We will be publishing in depth explanations from Nic Moe showing his analysis of the impact of project length on selection as well as analysis comparing the benefits of the original staff set of projects and the alternative set of proposed projects produced when you remove the standardization error.
The Corrected List of Projects
We removed the initial standardization by mile from the mobility metrics and the standardization by mile in the final step of the prioritization matrix to produce a new ranking of all projects. We believe this method simply allocates money based upon the highest bang for the buck – the most possible total community benefits per dollar spent.
The list linked below is presented with the projects in order of final score with the first project – East Riverside Drive corridor wide improvements – being the highest scoring project. This final score is the combined community and mobility benefits – using the same 60% / 40% split proposed by staff – divided by cost. As was done with the staff proposal, we have split this list between Full Design & Construction, Initiate Design & Construction, Seek Additional Funding Opportunities.
Corrected Corridors Prioritized List (pdf)

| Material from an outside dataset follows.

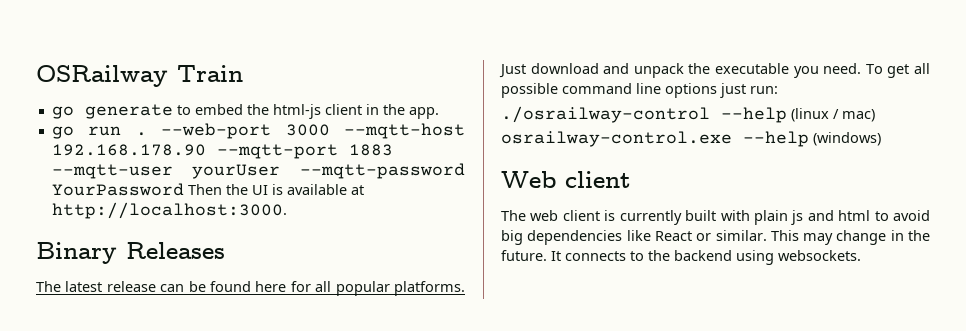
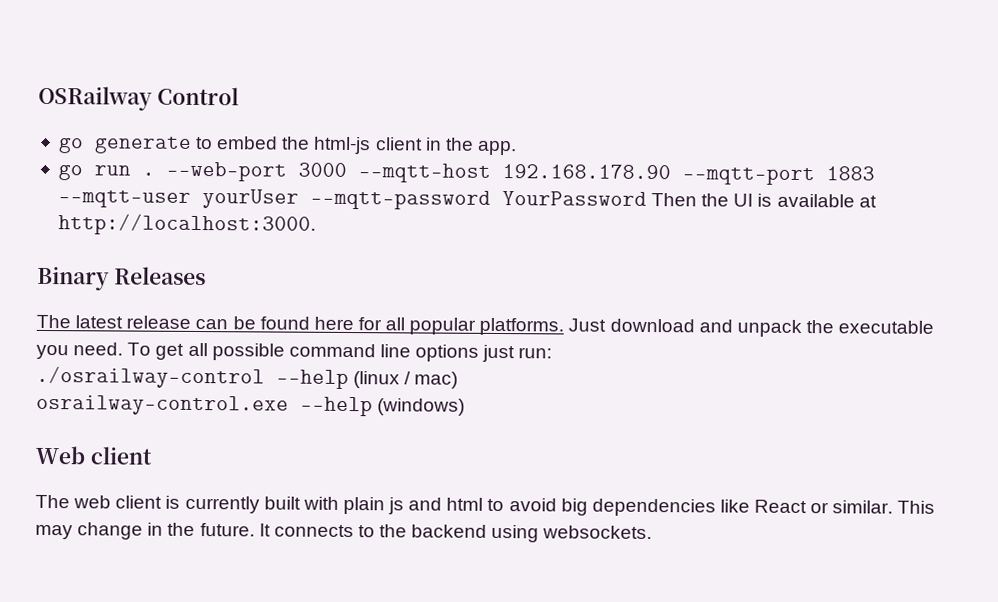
[177,65,243,82] Train -> [156,86,239,106] Control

Using this list, there are 15 high scoring projects that add up to $410 million. Adding the next project – Airport from Manor to 183 – would cause the total to be greater than the original staff proposal. We are proposing that City Council to fund additional study on Initiate Design and Possible Construction for nine other projects, and to prioritize partial funding of several of these projects with the remaining funds.
Using the fixed prioritization model shows that both Slaughter Lane projects score fairly low in terms of the community and mobility benefits. However, there has been a stated goal of geographic spread, which staff seems to have interpreted as having some funds for each of these nine corridors.
Enhanced treatments for The Drag section of Guadalupe has been in various community planning processes for almost 15 years, with an initial plan completed in 2003. This section has been the most discussed element of the Corridors plan in the last several years, and is home by far to the highest density of residents, jobs, and students, meaning that targeting investments here will improve more people’s lives. This corridor today sees almost twice as much transit use as the second highest corridor – North Lamar.
Thus we propose a starting point for council deliberation of prioritizing the use of these remaining funds would be to split them up equally between the enhanced Guadalupe project, the systemwide improvements Slaughter Lane project, and the Enhanced Airport project from Manor to 183 – at $11.26 million each.
April 17 Mobility Committee Discussion
The Data
The staff response to a PIR request (pdf)
Corridor Scores With Double Normalization Removed (xlsx)
[Featured Image: Earl McGehee, CCL, Some Rights Reserved]
Clarification
At the April 28th Mobility Committee meeting, I incorrectly stated that Nic brought this to the corridors office attention and that he didn’t hear back. I talked to Nic this morning to clarify everything and learned that this was incorrect. Nic was able to meet with staff and discuss his concerns through one phone call. He said that staff were excellent and responsive throughout the process. We simply still have a disagreement about the methodology. However I am personally very sorry for my mistake in implying that staff were not responsive.